Errance diagnostique dans les myopathies mitochondriales : étude de 12 patients thymectomisés

Abstract

Myasthenia gravis and mitochondrial myopathies have common symptoms (fatigability, ophthalmoplegia) that could lead to diagnosis confusion. We systematically reviewed medical history and ancillary investigations regarding 12 patients (7F/5M, mean age 47+/-14 years) having a mitochondrial myopathy but who were previously misdiagnosed as autoimmune myasthenia gravis and in whom a thymectomy was performed. Ocular palsy, ptosis and bulbar palsy were present in all patients. Limb fatigability was present in 9 cases. Symptoms were fluctuant but without remission. The misdiagnosis of myasthenia was based on the following arguments: 1) decremental EMG response (2 cases); 2) positive injectable anticholinesterase drugs test (3 cases); 3) partial response to oral anticholinesterase medications (2 cases); 4) AChR antibodies titer of 0.6 nM considered as positive (1 case).

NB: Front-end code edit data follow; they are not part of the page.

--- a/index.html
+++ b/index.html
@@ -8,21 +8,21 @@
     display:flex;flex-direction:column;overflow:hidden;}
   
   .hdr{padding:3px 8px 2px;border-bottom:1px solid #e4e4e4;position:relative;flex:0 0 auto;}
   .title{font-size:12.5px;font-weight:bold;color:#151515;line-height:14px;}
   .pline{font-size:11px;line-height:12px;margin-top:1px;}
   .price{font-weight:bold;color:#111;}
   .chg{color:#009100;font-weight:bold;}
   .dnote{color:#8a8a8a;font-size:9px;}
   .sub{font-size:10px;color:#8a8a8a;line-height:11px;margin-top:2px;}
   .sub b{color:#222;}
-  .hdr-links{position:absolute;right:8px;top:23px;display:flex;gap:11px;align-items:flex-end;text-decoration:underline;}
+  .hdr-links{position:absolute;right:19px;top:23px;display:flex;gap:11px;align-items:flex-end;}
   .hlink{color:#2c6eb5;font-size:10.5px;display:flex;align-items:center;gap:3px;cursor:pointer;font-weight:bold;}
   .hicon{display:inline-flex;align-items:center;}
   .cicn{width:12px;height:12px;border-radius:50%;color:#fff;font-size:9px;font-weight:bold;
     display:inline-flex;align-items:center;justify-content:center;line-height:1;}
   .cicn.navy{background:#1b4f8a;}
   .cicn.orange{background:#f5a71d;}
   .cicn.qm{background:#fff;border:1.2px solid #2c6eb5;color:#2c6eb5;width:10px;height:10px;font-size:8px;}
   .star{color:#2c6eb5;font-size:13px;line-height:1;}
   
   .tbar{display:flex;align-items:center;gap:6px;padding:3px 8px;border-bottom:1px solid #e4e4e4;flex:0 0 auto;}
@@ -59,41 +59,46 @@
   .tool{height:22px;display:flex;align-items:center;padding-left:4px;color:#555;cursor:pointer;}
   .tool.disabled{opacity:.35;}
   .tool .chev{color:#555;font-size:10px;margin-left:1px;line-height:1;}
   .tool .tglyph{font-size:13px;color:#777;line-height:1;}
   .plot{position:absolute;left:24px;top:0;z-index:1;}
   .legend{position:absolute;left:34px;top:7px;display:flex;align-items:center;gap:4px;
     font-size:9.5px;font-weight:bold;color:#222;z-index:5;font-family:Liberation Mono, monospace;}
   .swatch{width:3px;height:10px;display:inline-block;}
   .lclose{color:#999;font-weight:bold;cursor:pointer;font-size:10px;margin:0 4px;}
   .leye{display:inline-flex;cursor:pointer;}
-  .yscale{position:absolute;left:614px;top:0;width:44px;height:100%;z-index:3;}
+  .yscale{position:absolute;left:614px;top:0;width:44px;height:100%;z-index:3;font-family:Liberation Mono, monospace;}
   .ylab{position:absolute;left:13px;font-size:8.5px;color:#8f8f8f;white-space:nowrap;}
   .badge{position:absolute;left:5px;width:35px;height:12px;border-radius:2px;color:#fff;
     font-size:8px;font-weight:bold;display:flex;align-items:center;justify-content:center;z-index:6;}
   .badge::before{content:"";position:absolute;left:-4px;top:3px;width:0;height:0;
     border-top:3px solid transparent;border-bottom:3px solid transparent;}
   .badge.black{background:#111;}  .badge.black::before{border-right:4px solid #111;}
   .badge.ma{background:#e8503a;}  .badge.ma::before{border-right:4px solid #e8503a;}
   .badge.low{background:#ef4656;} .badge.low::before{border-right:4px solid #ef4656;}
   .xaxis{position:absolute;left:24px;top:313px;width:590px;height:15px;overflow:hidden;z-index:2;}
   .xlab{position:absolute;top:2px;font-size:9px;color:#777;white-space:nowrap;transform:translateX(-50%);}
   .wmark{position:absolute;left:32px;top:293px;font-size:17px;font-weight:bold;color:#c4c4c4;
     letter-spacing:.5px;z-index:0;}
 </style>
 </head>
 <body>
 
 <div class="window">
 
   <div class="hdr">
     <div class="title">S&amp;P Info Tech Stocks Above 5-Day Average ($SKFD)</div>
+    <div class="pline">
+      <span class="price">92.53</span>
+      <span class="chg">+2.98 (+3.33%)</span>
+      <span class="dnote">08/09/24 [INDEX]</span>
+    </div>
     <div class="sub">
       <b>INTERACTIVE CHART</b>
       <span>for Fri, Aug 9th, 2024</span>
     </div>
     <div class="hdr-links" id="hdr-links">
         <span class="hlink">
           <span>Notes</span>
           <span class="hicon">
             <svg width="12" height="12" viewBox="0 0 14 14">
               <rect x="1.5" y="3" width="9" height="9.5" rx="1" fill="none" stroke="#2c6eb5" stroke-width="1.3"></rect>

A multisystemic involvement was present in 5 patients: peripheral neuropathy (2 cases), deafness (2 cases), cardiopathy (3 cases), cerebellar involvement (2 cases) and myoclonia (1 case). The diagnosis of mitochondrial myopathy (at a mean age of 38+/-12 years) has been certified on the results of muscle biopsy showing mitochondrial proliferation (12 cases) and deleted mitochondrial DNA (8 cases). In a patient presenting with oculomotor symptoms and muscle fatigability, progressive course and multisystemic involvement are major arguments for a mitochondrial myopathy. In the absence of relevant criteria arguing for Myasthenia Gravis (significant variability of muscle weakness, positive titer of anti-AChR or anti-MuSK antibodies, decremental EMG response), a muscle biopsy is required before indication of thymectomy to exclude a mitochondrial disease.